Répartition des travailleurs de l’ACIA atteints par la COVID-19

Ouest canadien : 22

Québec : 11

Ontario : 4

Région de la Capitale-Nationale : 1

Selon le syndicat Agriculture, 18 des 37 inspecteurs travaillant à l’usine Cargill de High River, en Alberta, ont reçu un diagnostic positif à la maladie. « Le taux d’infection chez Cargill est plus grand que celui de toutes les provinces atlantiques réunies. Cela vous donne une bonne idée de l’ampleur du problème. »

Aide fédérale

Le 5 mai dernier, le gouvernement Trudeau a annoncé une aide de 77 millions pour aider les entreprises à mettre en place des mesures de distanciation physique ou pour acheter des équipements de protection individuels, comme des visières, des masques ou des lunettes.
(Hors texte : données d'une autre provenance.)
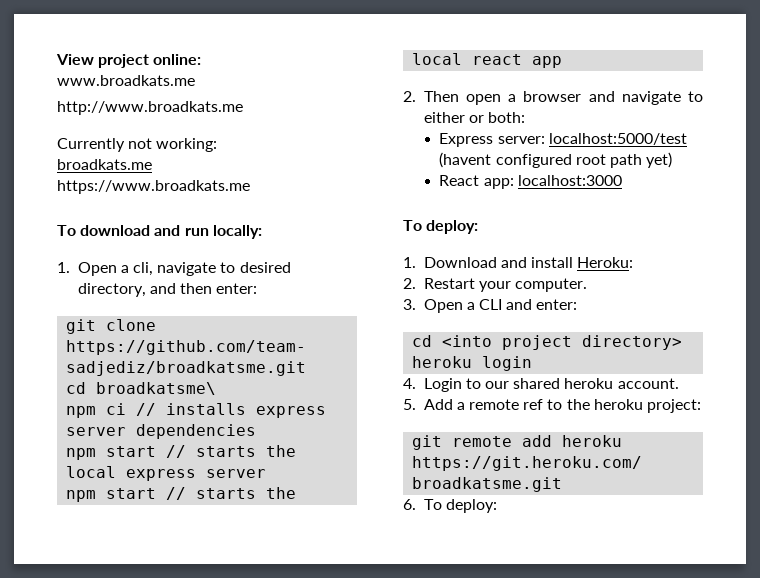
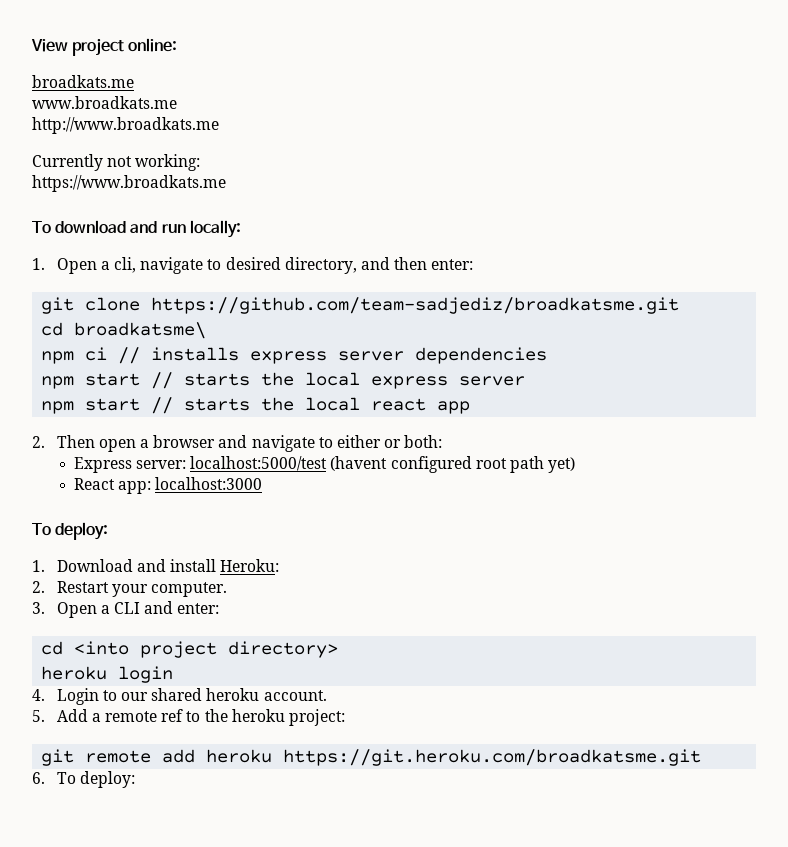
(202, 59) none -> [32,75,134,88] // broadkats.me
[57,159,152,170] // broadkats.me -> (201, 162) none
« Des masques et des écrans faciaux sont mis à la disposition de tous les inspecteurs des viandes de l’ACIA qui ne peuvent pas pratiquer la distanciation physique », a quant à elle ajouté l’ACIA dans un courriel qu’elle nous a fait parvenir lundi.

« Les employés de l’ACIA suivent les directives en matière de santé et de sécurité publiées par l’Agence de la santé publique du Canada (ASPC) et Santé Canada, ainsi que par les autorités locales de santé publique, et suivent les protocoles mis en place dans les établissements où ils travaillent pour atténuer les risques d’exposition au virus de la COVID-19 », a ajouté le service des communications de l’ACIA dans son courriel.